Monday, Dec. 16, 1929

Foxcatcher Don'ts

As a seasonal present to its readers, that elegant monthly The Sportsman issued an elegant supplement, "Fox Hunting Formalities," by J. Stanley Reeve, seasoned and punctilious sportsman of Haverford, Pa. Member of the Radnor and Whitemarsh Valley Hunt Clubs, second-cousin-in-law of the late Theodore Roosevelt and of the late Poetess Amy Lowell, J. Stanley Reeve has been called (last year by Town & Country) "The leading fox hunter of the leading fox hunting city in the country." Except for a few weeks many years ago when he substituted at Radnor he has never been a master of foxhounds. But he knows what M. F. H.'s like and how ordinary foxcatchers should comport themselves. Points and excerpts from his primer:

P:"Have your hunters shod by a competent blacksmith every three weeks--four weeks at the outside--and then you will practically never have to pull out of a hunt because you've lost a shoe."
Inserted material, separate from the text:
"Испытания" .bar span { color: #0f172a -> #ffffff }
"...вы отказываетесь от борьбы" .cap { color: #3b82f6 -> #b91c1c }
P:"Do not wear ratcatcher* to an opening meet or scarlet on a cub-hunting morning."

P:"Nothing looks worse than a big flask on one side and a sandwich box on the other. Carry one or the other, but not both. . . . Do not strew the paper from your sandwich box all about the countryside."
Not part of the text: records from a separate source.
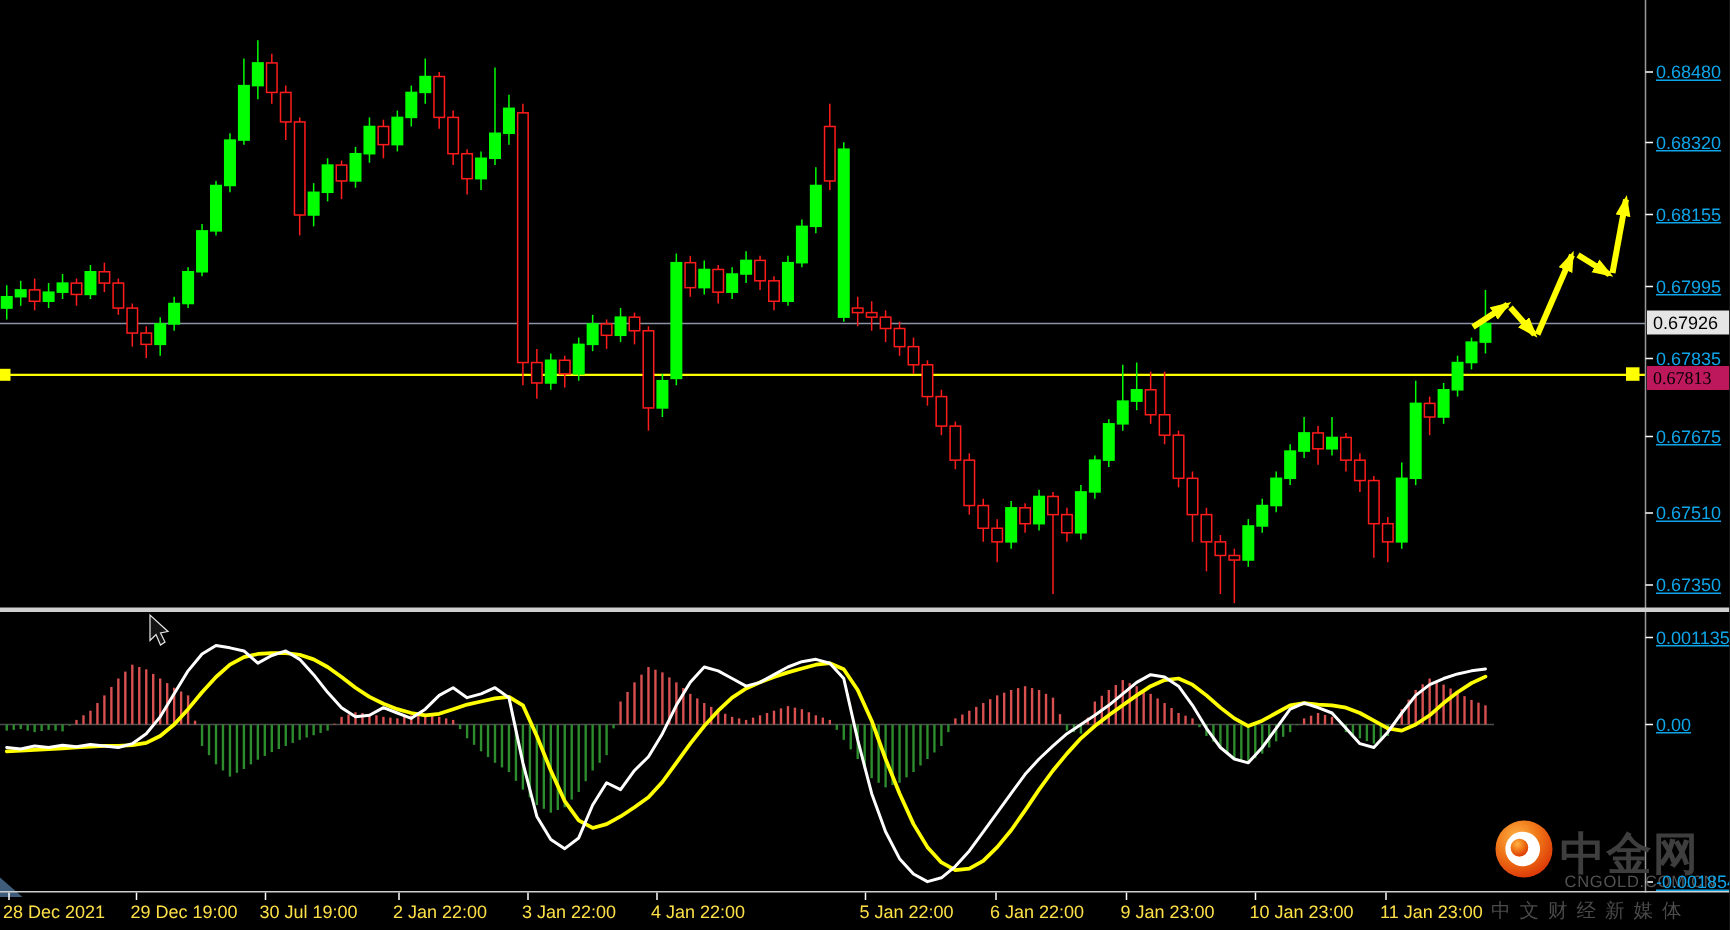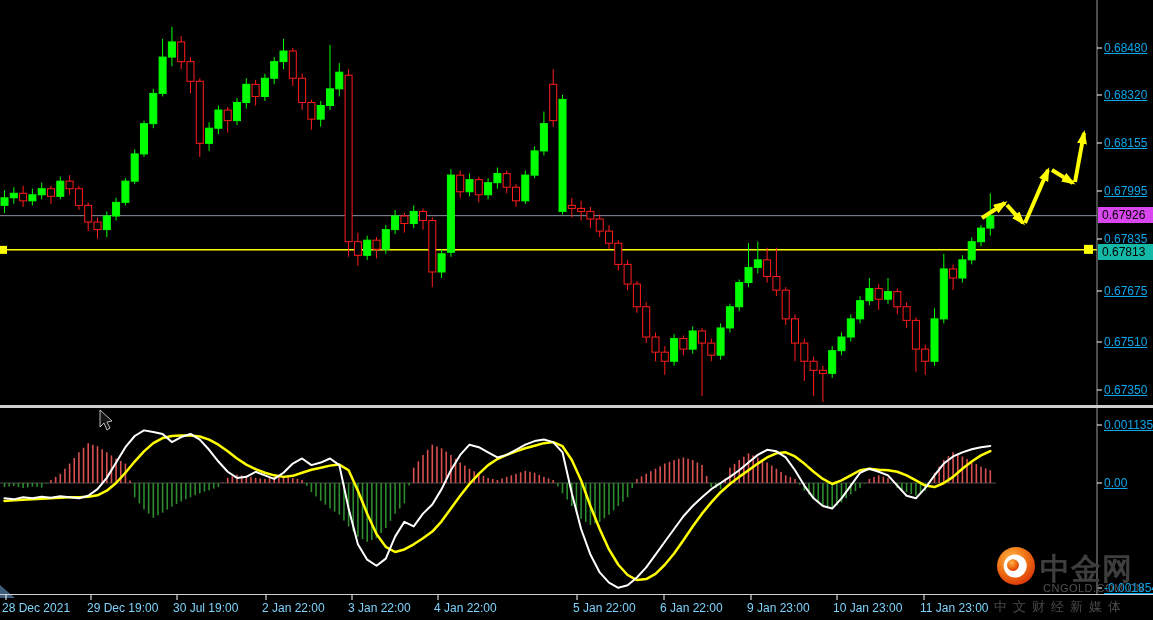"0.67926" div.price-box { background: #d946ef -> #e5e5e5 }
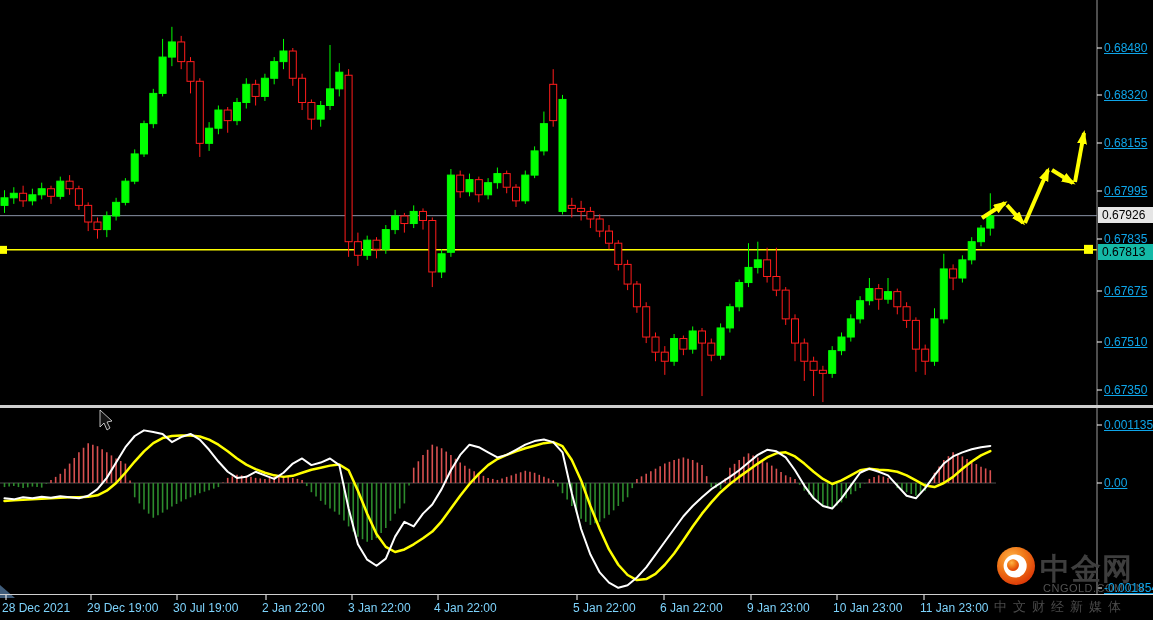"0.67813" div.price-box { background: #14b8a6 -> #be185d; font-family: none -> Liberation Serif, serif }
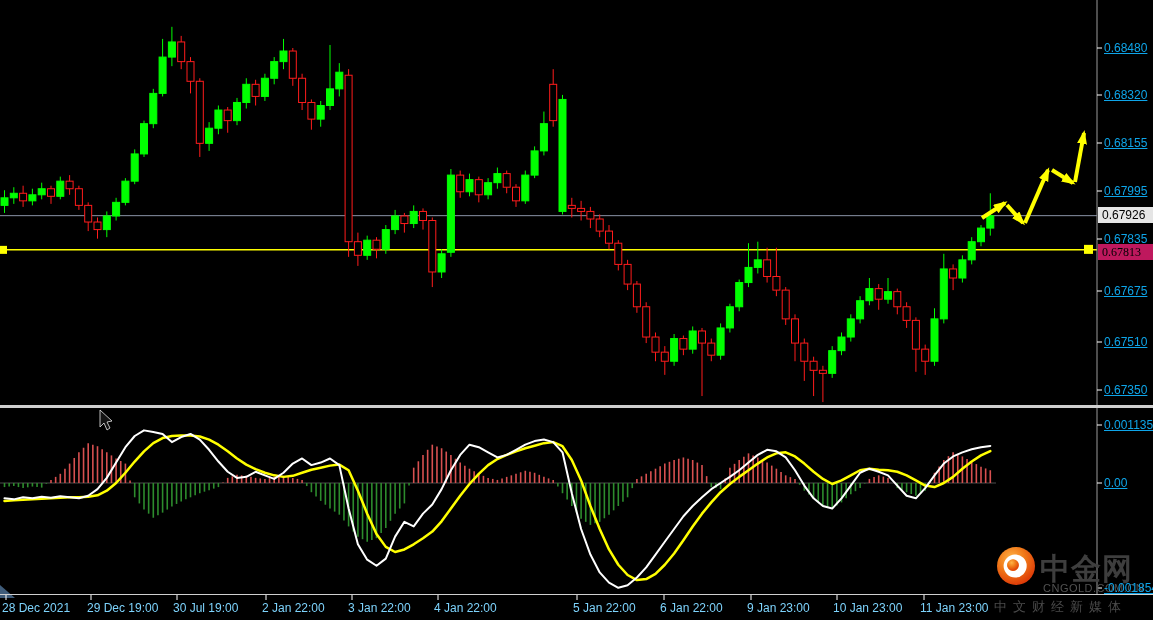"28 Dec 2021" .time-label { color: #7dd3fc -> #fde047 }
P:Arrive ten minutes before the hounds are scheduled to start. If the fixture is near you, hack to it so as to find your seat. But do not take a short-cut through likely coverts.

P:"When the Master . . . walks past you, lift your hat to him as you do to a lady or when passing a coach and four. . . . Don't ask him where he expects to draw. . . . Where he intends hounds to draw is his and his huntsman's affair, and not yours."

P:Let the M. F. H. ride to covertside alone. "Keep at least a hundred feet behind him; then if a hound is emptying itself, you won't be so likely to override it."

P:"Never smoke a pipe until you are hacking home."

P:Try to keep on the inside of the circle when the hounds turn toward you. It makes your horse last longer because he has less distance to go. P:If you override the hounds, do not tell the Master you could not hold your horse. "Simply say, 'Sorry.' . . . Remember for the rest of your hunting life that a horse you cannot hold is the poorest of excuses for overriding hounds. If one cannot control one's horse, the hunting field is no place for one."

P:When you sight the fox say, "Yonder he goes." Say it quietly and "make sure first that it is a fox and not a cat or a cur dog. Don't say 'There it goes.' Do not get excited. Remember that foxes have been viewed and hallooed away for centuries. It is nothing new."

P:When the fox goes to ground, "do not ride up to the earth and try to look into it. There is nothing to see, only a hole. If you insist on making yourself useful, ask the huntsman if you may hold his horse for him."

P:"As you pass the huntsman, say 'Thank you, good night' to him."

*Informal riding clothes. J. Stanley Reeve is always himself immaculate and proper, a perennial figure in grey derby and white spats at horse shows, polo matches. Two years ago some Philadelphia tailors hailed him as "Philadelphia's best-dressed man." Tailors for dapper Edward T. Stotesbury and onetime Mayor W. Freeland Kendrick protested.